> [Exercise objective]: Transcribe the entries that come next exactly, but not the pictures they contain.

Edit tracking data
┄┄┄┄┄┄┄┄┄┄┄┄┄┄┄┄┄┄┄┄

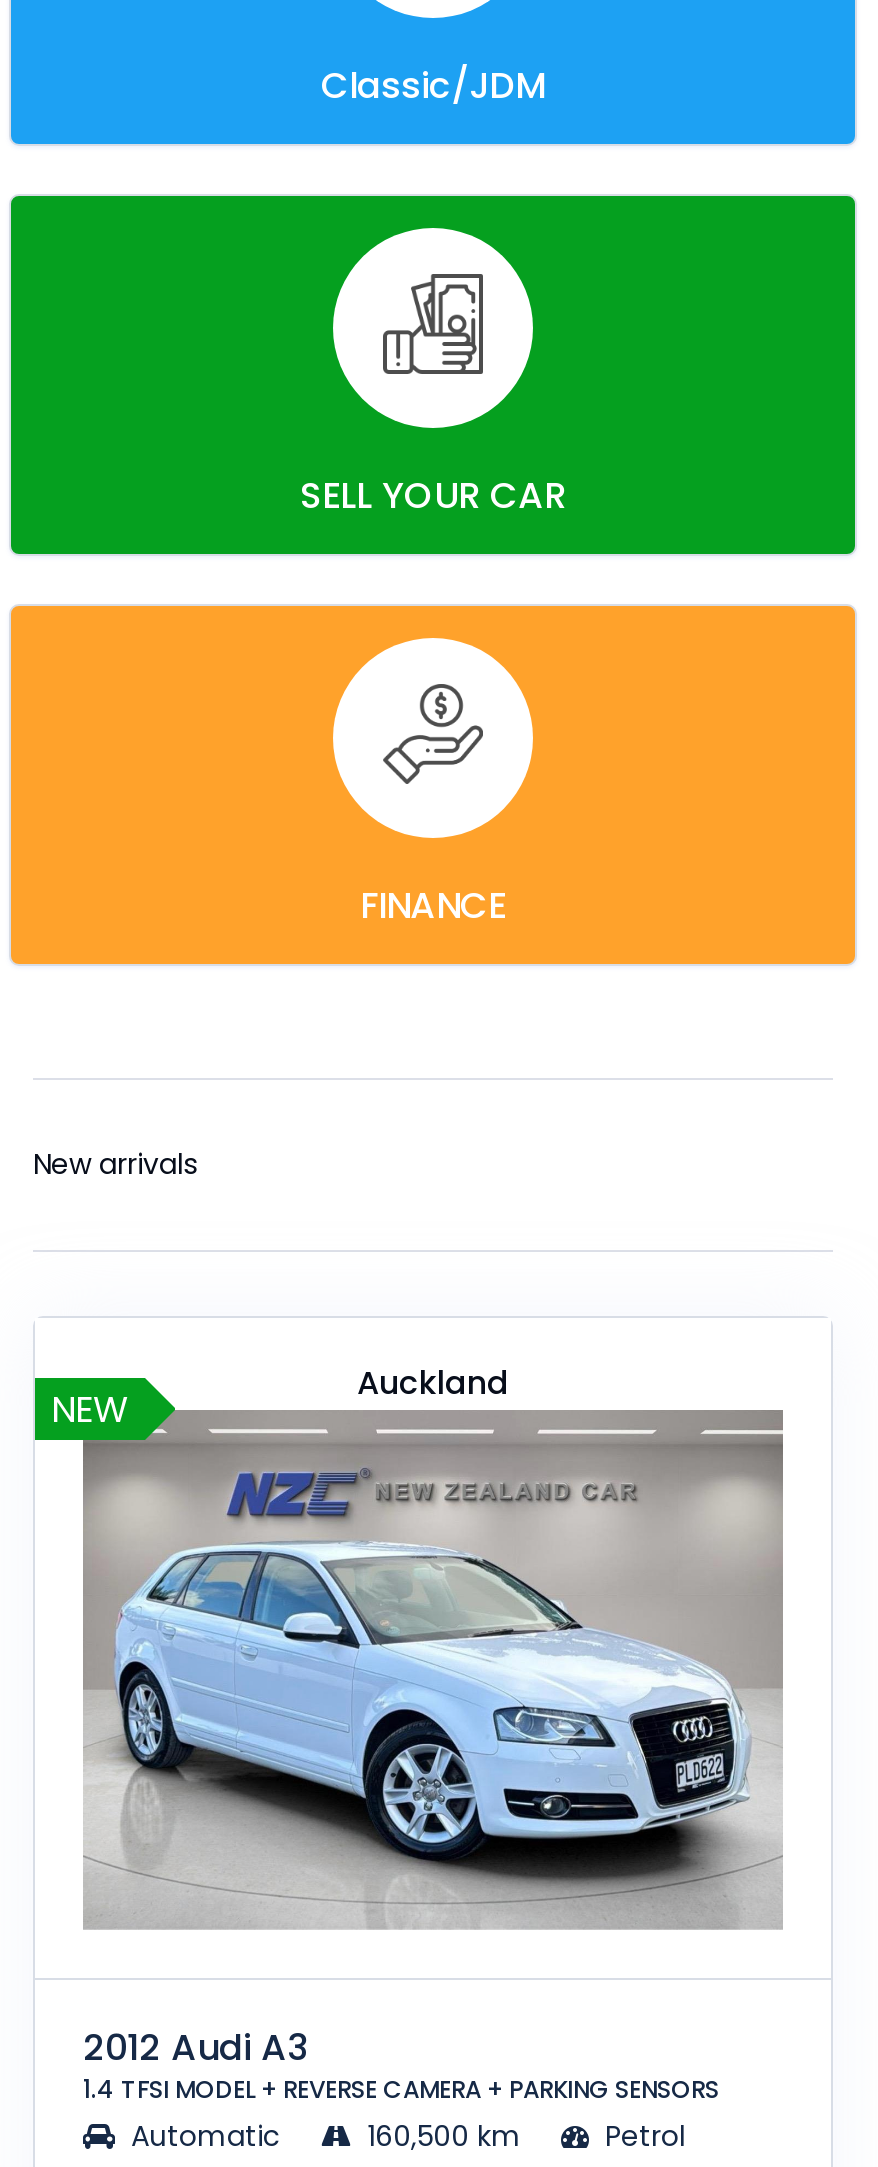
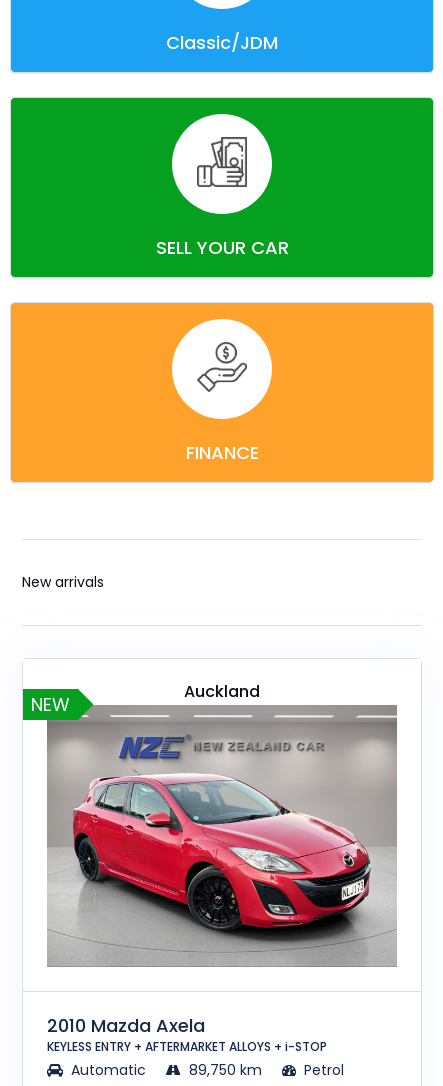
- [image]
+ [image]

- 2012 Audi A3
- 1.4 TFSI MODEL + REVERSE CAMERA + PARKING SENSORS
+ 2010 Mazda Axela
+ KEYLESS ENTRY + AFTERMARKET ALLOYS + i-STOP

- Automatic 160,500 km Petrol
+ Automatic 89,750 km Petrol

┄┄┄┄┄┄┄┄┄┄┄┄┄┄┄┄┄┄┄┄

> [Solved problem]:
- [image]
+ [image]

- 2012 Audi A3
- 1.4 TFSI MODEL + REVERSE CAMERA + PARKING SENSORS
+ 2010 Mazda Axela
+ KEYLESS ENTRY + AFTERMARKET ALLOYS + i-STOP

- Automatic 160,500 km Petrol
+ Automatic 89,750 km Petrol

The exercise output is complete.